NP-Completeness Re: How to drain your laptop battery using Jigsaw
Peter Kriens
peter.kriens at aqute.biz
Fri Dec 23 00:35:01 PST 2011
This issue has been discussed many times inside the OSGi. I just like to point out some experiences.
First, Richard S. Hall's resolver in Felix has shown that even large systems resolve in a very short time and using very few electrons on the way. And he resolves with a completely generic require/capabilities model including the so called uses constraints necessary to support side-by-side versioning. If google maps can find a route between Montpellier and Stockholm in less than a second then I fail to see why we could not find a route in the much smaller space of software dependencies.
Second, it is necessary to make a distinction between deployment time and build time. During building flexibility and allowing me to specify as little as possible for rapid turnaround. However, after an artifact moves to testing and production it becomes necessary to pin down the configuration of the test artifact to ensure repeatability. For example, one compiles against API only JARs that are properly (package) versioned so that my code remains clean and cannot accidentally pickup unwanted dependencies. If I then test my program I need to combine it with a concrete implementation. When the application goes to production I need to ensure that what was tested is actually moved in production, even further narrowing it down. This model can largely be automated with OSGi.
Third, semantic versioning allows us to specify when we break backward compatibility and that is good. However, what the semver people do not seem to get is that API based programming wreaks havoc with this model. With an API you have a consumer of an API and a provider of that API (i.e. JPA, with EclipseLink as provider and me as consumer).
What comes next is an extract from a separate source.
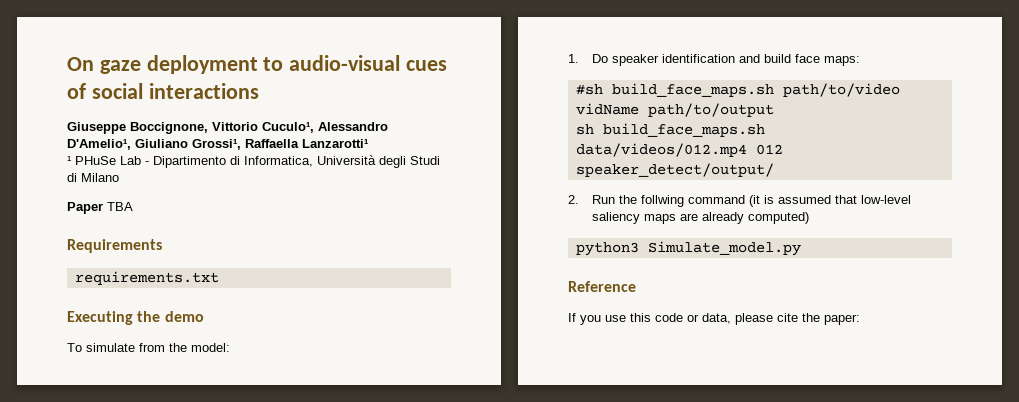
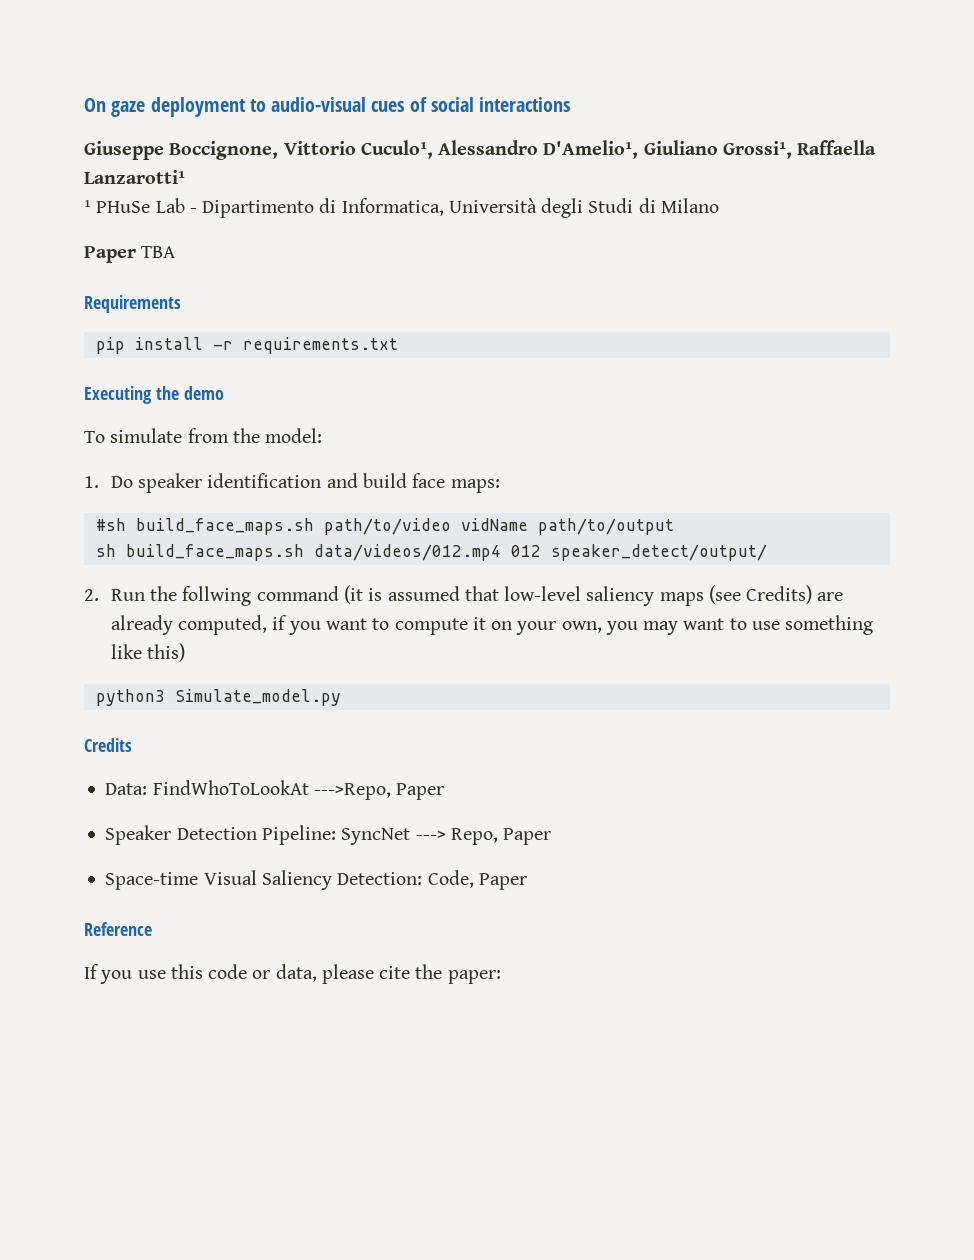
(162, 246) none -> [95,337,233,354] pip install -r
[680,212,810,224] [575,241,801,256] are already computed) // python3 Simulate_model.py -> [708,585,844,604] [110,615,874,635] [110,643,186,662] [95,689,341,706] [84,738,132,752] [105,780,445,800] [105,825,552,845] [105,870,527,890] (see Credits) are already computed, if you want to compute it on your own, you may want to use something like this) // python3 Simulate_model.py // Credits // Data: FindWhoToLookAt --->Repo, Paper // Speaker Detection Pipeline: SyncNet ---> Repo, Paper // Space-time Visual Saliency Detection: Code, Paper

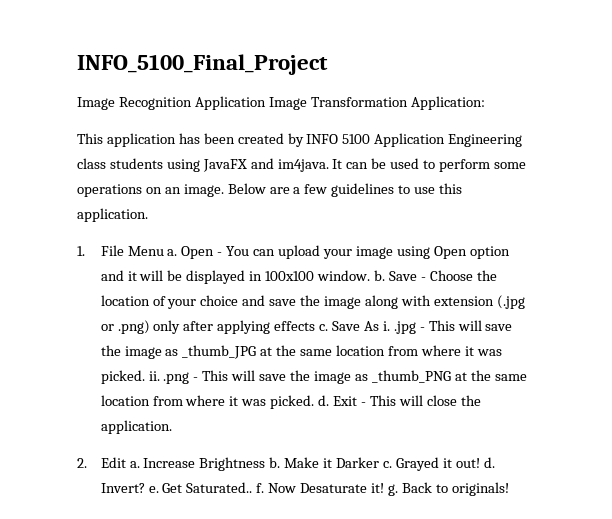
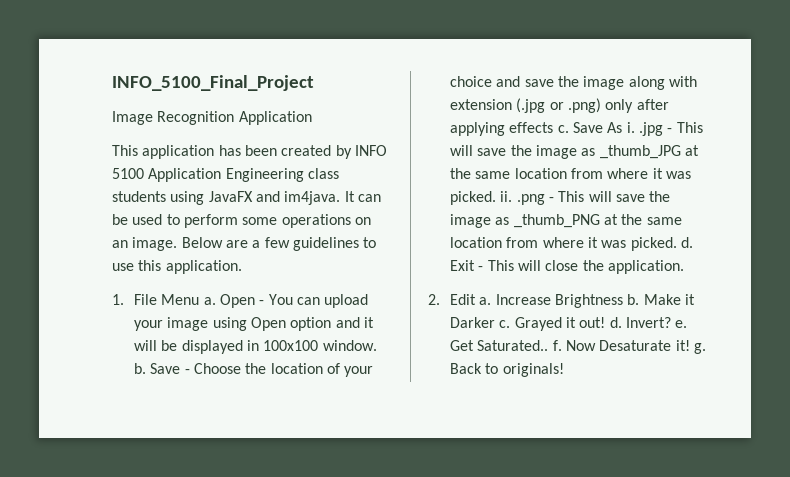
[268,96,485,110] Image Transformation Application: -> (312, 118) none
Both depend on JPA but virtually any change in the JPA packages breaks EclipseLink while allowing me to happily use a newer version of the JPA API. In discussions I find that few people get the implications of APIs based programming and semantic versioning.
Kind regards,
Peter Kriens
On 22 dec. 2011, at 20:50, Jaroslav Tulach wrote:
>> ## 21. 12. 2011 23:23:44 ##<
>> My colleague Jarda Tulach had investigated module systems supporting
>> version ranges, and wrote up a formal proof [1] that picking one version
>> of each of several modules in a repository such that all dependencies are
>> satisfied is in general NP-complete. I decided to verify that Jigsaw
>> suffers from this problem.
>>
>> The attached program, run against a recent Jigsaw build (8c6429c279e7),
>> starts consuming many seconds of CPU time per round (effectively hanging)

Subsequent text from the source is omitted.